Along the river bank the men of the patrol separated to beat a way through the bushes where Godith had first come to him. They had already searched the abandoned mill, but thank God they would find no traces there. Now they were almost out of sight, he felt safe in swinging down cautiously from his tree and withdrawing deeper into the belt of woodland. From the bridge to St Giles the king’s highway, the road to London, was built up with shops and dwellings, he must keep well clear. Was it better to go on like this, eastward, and cross the highroad somewhere beyond St Giles, or to wait and go back the way he had come, after all the tumult was over? The trouble was that he did not know when that was likely to be, and his torment for Godith was something he did not want prolonged.
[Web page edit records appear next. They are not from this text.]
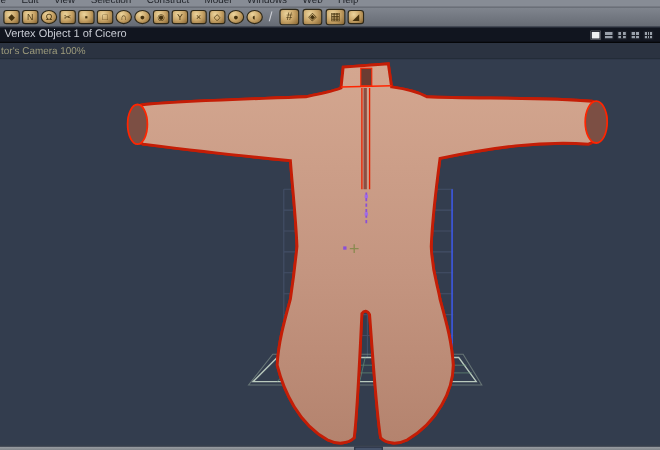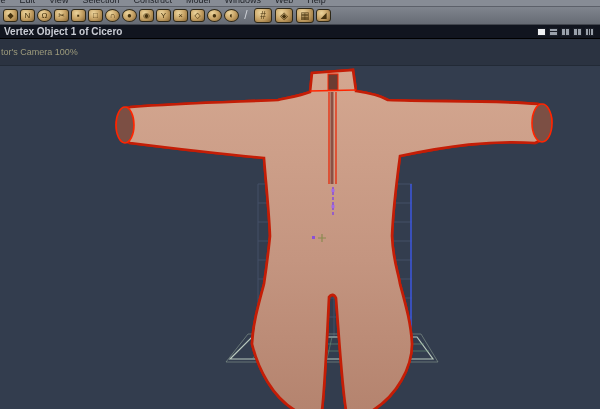--- a/index.html
+++ b/index.html
@@ -23,35 +23,35 @@
         border:1px solid #2e2818;color:#45320f;font-size:8px;line-height:12px;
         text-align:center;box-sizing:border-box;cursor:pointer;overflow:hidden;}
   .tool.round{border-radius:50%;}
   .tool.big{width:18px;height:15px;font-size:10px;line-height:14px;margin-left:1px;}
   .tool.slashsep{background:none;border:none;color:#cfd2d8;font-size:12px;line-height:13px;
                  width:10px;cursor:default;}
 
   
   .titlebar{height:14px;background:#11151f;display:flex;align-items:center;
             padding:0 4px;box-sizing:border-box;border-bottom:1px solid #000;}
-  .titlebar .ttl{color:#c9ccd4;font-size:10px;line-height:12px;white-space:nowrap;font-weight:bold;}
+  .titlebar .ttl{color:#c9ccd4;font-size:10px;line-height:12px;white-space:nowrap;}
   .titlebar .doc{color:#b9bdc6;font-size:10px;line-height:12px;margin-left:10px;white-space:nowrap;}
   .layoutbtns{margin-left:auto;display:flex;gap:3px;align-items:center;padding-right:2px;}
   .lb{width:9px;height:8px;border:1px solid #1b1f28;background:#99a0aa;box-sizing:border-box;cursor:pointer;}
   .lb.active{background:#eef0f2;}
   .lb.h2{background:linear-gradient(#99a0aa 40%,#1b1f28 40% 58%,#99a0aa 58%);}
   .lb.q{background:
         linear-gradient(90deg,transparent 42%,#1b1f28 42% 58%,transparent 58%),
         linear-gradient(#99a0aa 42%,#1b1f28 42% 58%,#99a0aa 58%);}
   .lb.q3{background:
         linear-gradient(90deg,transparent 28%,#1b1f28 28% 40%,transparent 40% 62%,#1b1f28 62% 74%,transparent 74%),
         linear-gradient(#99a0aa 42%,#1b1f28 42% 58%,#99a0aa 58%);}
 
   
-  .camerabar{height:27px;background:#2b3341;display:flex;align-items:center;
+  .camerabar{height:15px;background:#2b3341;display:flex;align-items:center;
              border-bottom:1px solid #222a36;box-sizing:border-box;}
   .camerabar .cam{color:#9d9b7c;font-size:9px;line-height:11px;margin-left:1px;white-space:nowrap;cursor:pointer;}
 
   
   .viewport{height:351px;position:relative;background:#333d4e;}
   .viewport svg{display:block;}
 
   
   .bottombar{height:6px;background:linear-gradient(#9a9ea3,#73777c);
              border-top:1px solid #3c424c;position:relative;box-sizing:border-box;}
He would have to go beyond St Giles, in all probability, before he dared cross the highroad, and though the brook, after that, need be no obstacle the approach to the spot opposite the abbey gardens would still be perilous. He could lie up in the nearest cover and watch, and slip over into the stack of pease-haulms when the opportunity offered, and thence, if all remained quiet, into the herbarium, where he had never yet been, and the hut where Godith had slept the last seven nights in sanctuary. Yes, better go forward and make that circle. Backward meant braving the end of the bridge, and there would be soldiers there until darkness fell, and probably through the night.